Non-surgical hair-loss treatments have multiplied over the past few years, and one term now turns up on more clinic menus than it did even recently: growth factor concentrate, usually shortened to GFC. Patients are asking about it. Clinics are offering it. The science behind it, though, is younger than the marketing around it, and that gap is worth understanding before anyone signs up for a course. What follows is a plain account of what GFC is, how it differs from the treatment it grew out of, and what the research does and doesn’t yet show.
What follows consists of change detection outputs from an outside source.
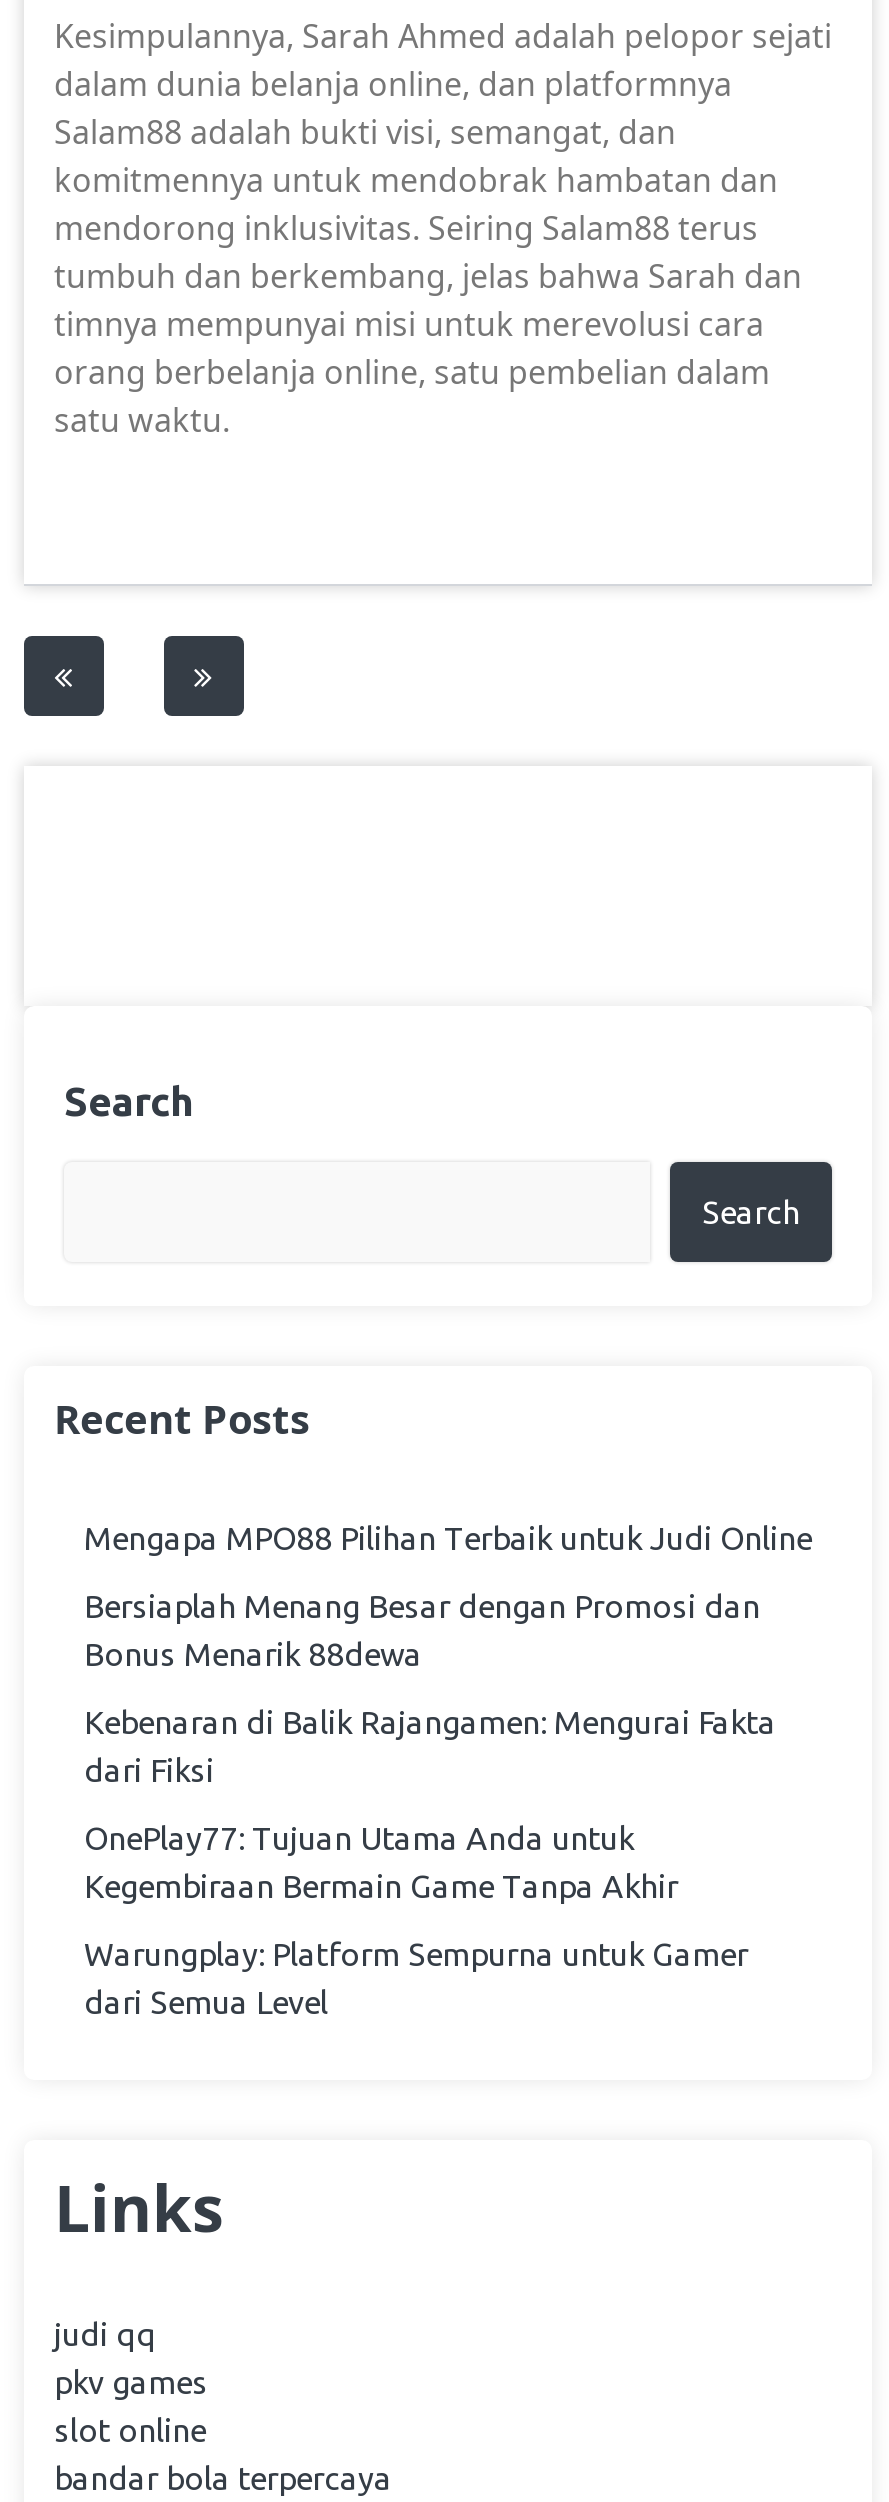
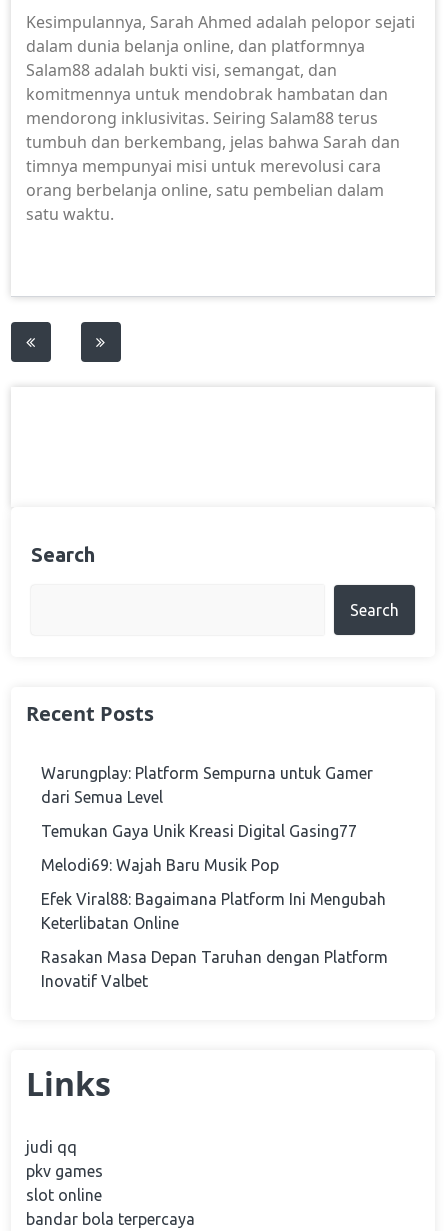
- Mengapa MPO88 Pilihan Terbaik untuk Judi Online
- Bersiaplah Menang Besar dengan Promosi dan
- Bonus Menarik 88dewa
- Kebenaran di Balik Rajangamen: Mengurai Fakta
- dari Fiksi
- OnePlay77: Tujuan Utama Anda untuk
- Kegembiraan Bermain Game Tanpa Akhir

moved up: Warungplay: Platform Sempurna untuk Gamer | dari Semua Level

+ Temukan Gaya Unik Kreasi Digital Gasing77
+ Melodi69: Wajah Baru Musik Pop
+ Efek Viral88: Bagaimana Platform Ini Mengubah
+ Keterlibatan Online
+ Rasakan Masa Depan Taruhan dengan Platform
+ Inovatif Valbet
Built on the same idea as PRP
GFC is a refinement of platelet-rich plasma, or PRP, a treatment that has been used for hair loss for well over a decade. PRP involves drawing a small amount of the patient’s blood, spinning it to concentrate the platelets, and injecting that concentrate into the scalp. Platelets carry growth factors, proteins that signal cells to repair and regenerate, and the working theory is that delivering them to struggling follicles can encourage regrowth.
Growth factor concentrate takes the idea a step further. Instead of reinjecting whole concentrated platelets, the processing isolates the growth factors themselves and strips away the red cells and other blood components. What remains is a purer, more concentrated preparation, still drawn from the patient’s own blood, which keeps the risk of an allergic reaction low.
What sets it apart in practice
The day-to-day differences are modest but real. Preparation runs a little longer, roughly 25 to 35 minutes against 15 to 20 for standard PRP, because of the extra extraction steps and the proprietary kits involved. Those kits also push the per-session price higher. Set against that, GFC courses tend to be shorter, often three or four sessions rather than four to six, and some patients report visible change arriving sooner. None of it is a one-time fix. Maintenance sessions are usually part of the plan.
What the research shows so far
This is where caution belongs. The published evidence for GFC is still limited, drawn mostly from small studies and direct comparisons with PRP rather than the large, controlled trials that tend to settle questions in medicine. A 2021 randomized trial in the International Journal of Trichology, along with several smaller reports, has pointed in a positive direction: reduced shedding within roughly two months, improved hair density at follow-ups some months later. Dermatologists generally call the early results encouraging and in line with what PRP has long shown. They also tend to attach the same caveat. Promising is not the same as proven, and larger trials are needed before GFC can be treated as established.
Who it tends to suit
Clinicians position GFC for early-to-moderate pattern hair loss, the stage where follicles are shrinking but still alive, and it is used in both men and women. It is not a rescue for follicles that have already died, which is the territory of surgical hair transplantation. Nor is it generally framed as a replacement for PRP, which remains a lower-cost, well-studied option in its own right. In practice, a Growth Factor Concentrate Treatment is most often recommended for moderate thinning, for patients seeking faster visible results, or for those who finished a PRP course without the response they had hoped for.
The practical takeaway
For anyone weighing it up, the useful questions are simple ones: what is driving the hair loss to begin with, whether the follicles are still viable, and how GFC stacks up against the alternatives for that particular case. Hair-restoration providers such as Kibo Clinics typically start with a diagnosis and an assessment of follicle and donor status before recommending any single therapy, on the principle that the treatment should follow the cause.
Growth factor concentrate is a real advance in how growth factors are isolated and delivered, and for the right candidate it may offer a faster, cleaner version of an approach clinics already rely on. It also sits early on its evidence curve. This article is general information rather than medical advice, and the appropriate next step for anyone considering it is an assessment by a qualified dermatologist or hair-restoration specialist.